From acc075071dbb5f365f809fcf5372216e17adae6f Mon Sep 17 00:00:00 2001
From: Andrew Rudenko <me@prepor.dev>
Date: Wed, 28 Aug 2024 21:09:26 +0200
Subject: [PATCH] feat(compute_ctl): add periodic `lease lsn` requests for
 static computes (#7994)

Part of #7497

## Problem

Static computes pinned at some fix LSN could be created initially within
PITR interval but eventually go out it.
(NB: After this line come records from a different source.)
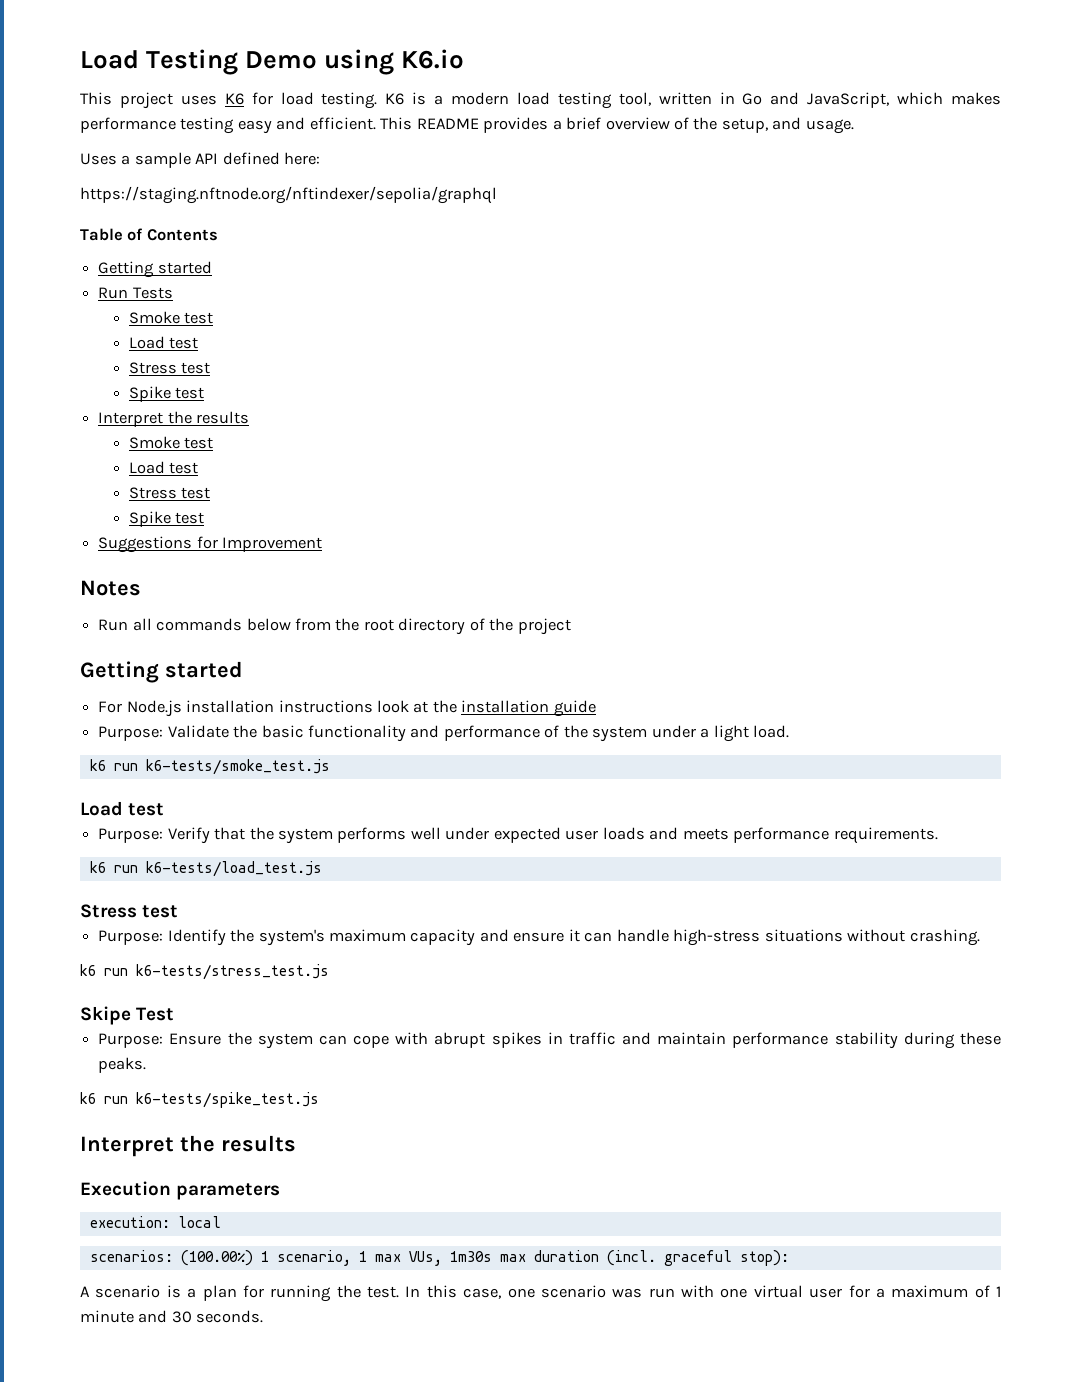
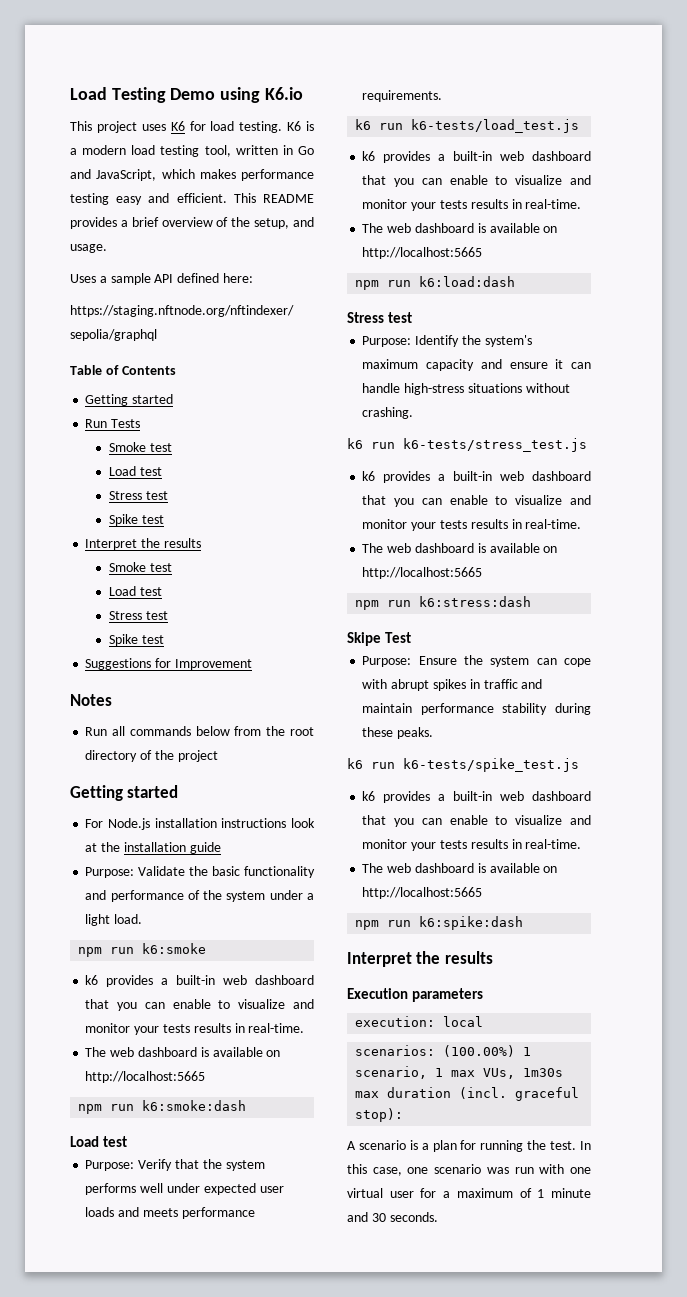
- k6 run k6-tests/smoke_test.js
+ npm run k6:smoke
+ k6 provides a built-in web dashboard that you can enable to visualize and monitor your tests results in real-time.
+ The web dashboard is available on http://localhost:5665
+ npm run k6:smoke:dash
  k6 run k6-tests/load_test.js
+ k6 provides a built-in web dashboard that you can enable to visualize and monitor your tests results in real-time.
+ The web dashboard is available on http://localhost:5665
+ npm run k6:load:dash
  k6 run k6-tests/stress_test.js
+ k6 provides a built-in web dashboard that you can enable to visualize and monitor your tests results in real-time.
+ The web dashboard is available on http://localhost:5665
+ npm run k6:stress:dash
  k6 run k6-tests/spike_test.js
+ k6 provides a built-in web dashboard that you can enable to visualize and monitor your tests results in real-time.
+ The web dashboard is available on http://localhost:5665
+ npm run k6:spike:dash

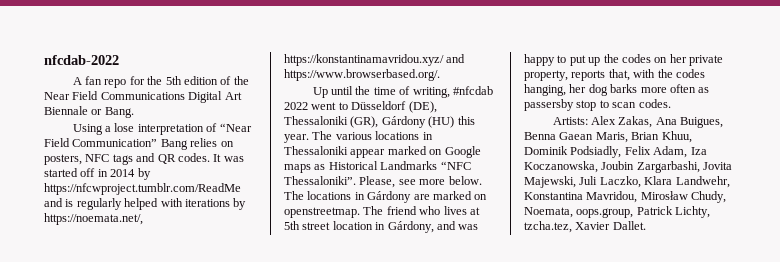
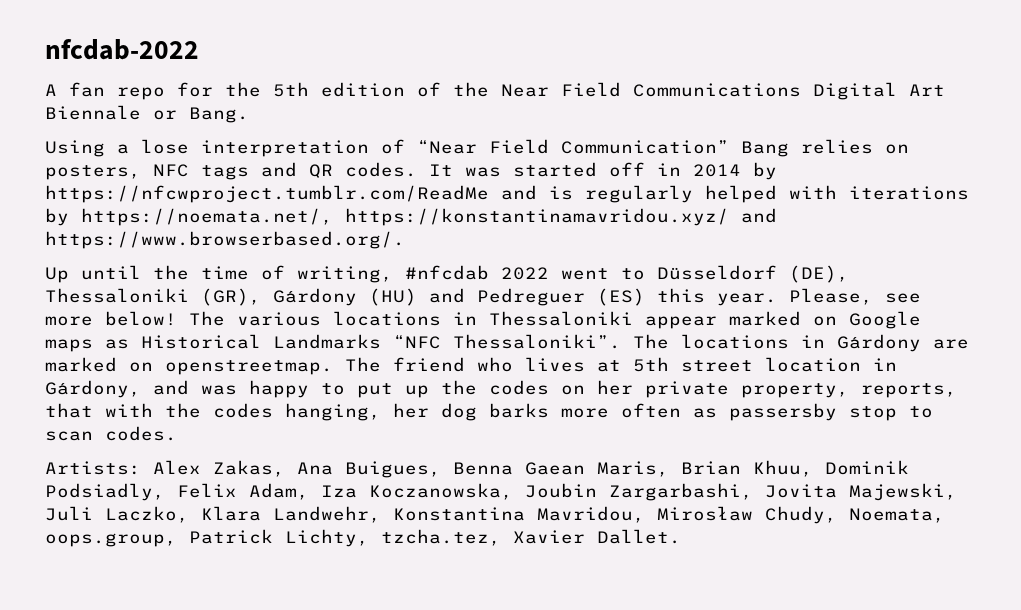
- Up until the time of writing, #nfcdab 2022 went to Düsseldorf (DE), Thessaloniki (GR), Gárdony (HU) this year.
+ Up until the time of writing, #nfcdab 2022 went to Düsseldorf (DE), Thessaloniki (GR), Gárdony (HU) and Pedreguer (ES) this year. Please, see more below!
- Please, see more below.
- The friend who lives at 5th street location in Gárdony, and was happy to put up the codes on her private property, reports that, with the codes hanging, her dog barks more often as passersby stop to scan codes.
+ The friend who lives at 5th street location in Gárdony, and was happy to put up the codes on her private property, reports, that with the codes hanging, her dog barks more often as passersby stop to scan codes.

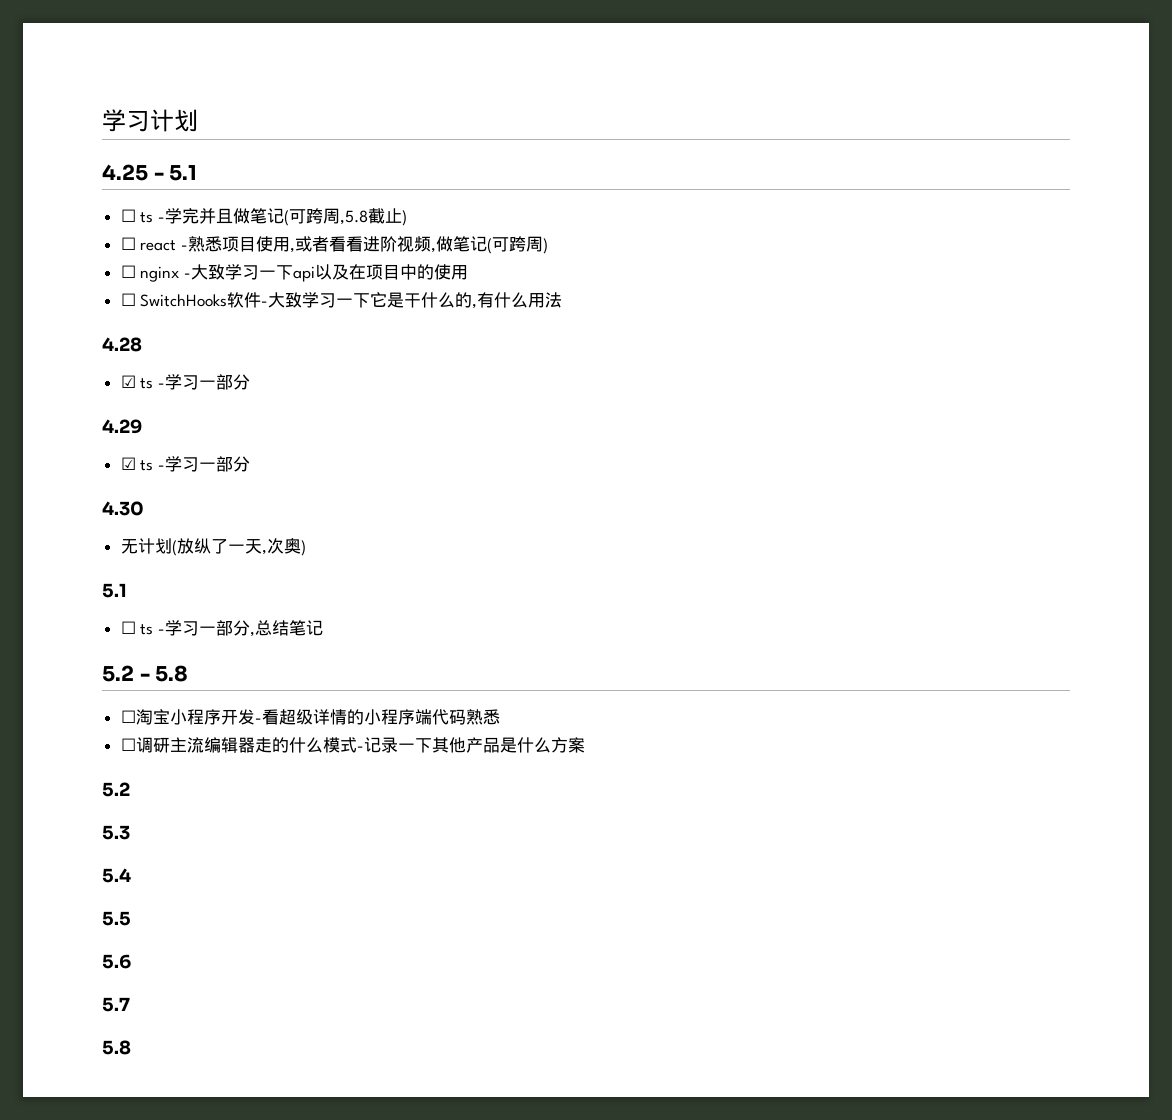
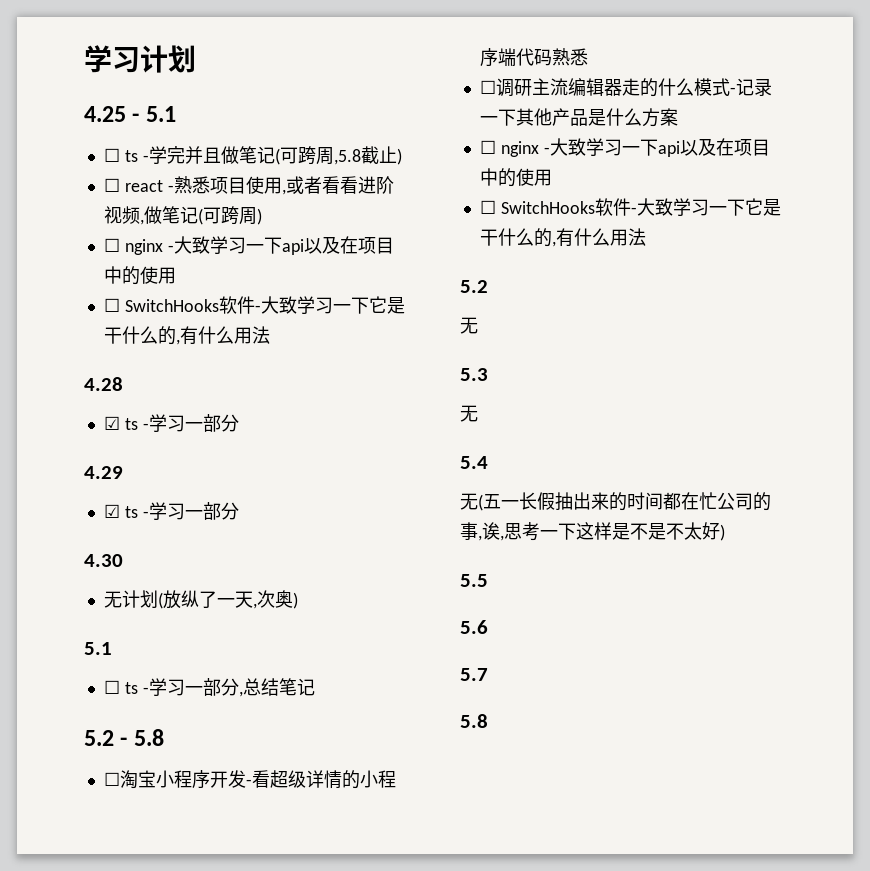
  ☐调研主流编辑器走的什么模式-记录一下其他产品是什么方案
+ ☐ nginx -大致学习一下api以及在项目中的使用
+ ☐ SwitchHooks软件-大致学习一下它是干什么的,有什么用法
  5.2
+ 无
  5.3
+ 无
+ 无(五一长假抽出来的时间都在忙公司的事,诶,思考一下这样是不是不太好)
To make sure that Static
computes are not affected by GC, we need to start using the LSN lease
API (introduced in #8084) in compute_ctl.

## Summary of changes

**compute_ctl**
- Spawn a thread for when a static compute starts to periodically ping
pageserver(s) to make LSN lease requests.
- Add `test_readonly_node_gc` to test if static compute can read all
pages without error.
  - (test will fail on main without the code change here)

**page_service**
- `wait_or_get_last_lsn` will now allow `request_lsn` less than
`latest_gc_cutoff_lsn` to proceed if there is a lease on `request_lsn`.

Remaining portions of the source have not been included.